Giving kids a time-out is a common technique practiced by parents everywhere. Pediatricians recommend these breaks, and schools utilize them, too. However, you may have noticed that a break like this doesn’t improve your child’s behavior.

While time-outs are supposed to teach kids to do better, child psychologists now say it doesn’t work that way. This method of punishment usually results in a power struggle where you’ll both end up frustrated and angry. Even worse, you won’t reach the desired outcome and will still face the same struggles with your child’s behavior.

Many parents prefer giving their child a break over other methods such as spanking, but there are still different ways to handle it. A break might stop poor behavior at the moment, but it doesn’t promote emotional stability, resiliency, or empathy. Children must learn how to develop these qualities, and they require the help of a trusted adult.

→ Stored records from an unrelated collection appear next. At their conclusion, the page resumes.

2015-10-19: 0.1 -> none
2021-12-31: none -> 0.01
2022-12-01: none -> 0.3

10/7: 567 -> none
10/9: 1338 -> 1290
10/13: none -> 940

Now that child psychology indicates breaks don’t work, you must understand why. When you know why this parenting technique doesn’t work, you’ll want to find something that does. Utilizing positivity when punishing your child can make all the difference, and you’ll quickly notice improved behavior.

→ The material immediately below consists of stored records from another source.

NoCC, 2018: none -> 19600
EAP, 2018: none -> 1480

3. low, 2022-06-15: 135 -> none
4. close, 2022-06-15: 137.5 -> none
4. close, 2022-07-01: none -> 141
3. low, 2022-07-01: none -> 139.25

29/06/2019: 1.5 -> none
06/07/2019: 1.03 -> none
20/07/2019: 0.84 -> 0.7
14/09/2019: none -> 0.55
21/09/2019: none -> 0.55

Why the Time-Out Technique Might Not Work for All Kids

Using these breaks as a discipline technique started in the 1950s when the world was much different. Psychologists didn’t know as much in the 1950s, and updated research helps them understand things differently. For starters, people connect, behave, communicate, and respond differently.

The differences between when time-outs originated, and modern-day parenting are drastic enough to require changes in how you handle discipline. Now that psychologists know more about behavior, it’s essential to listen to what they have to say. We must do better and find positive ways to help our children as we learn more.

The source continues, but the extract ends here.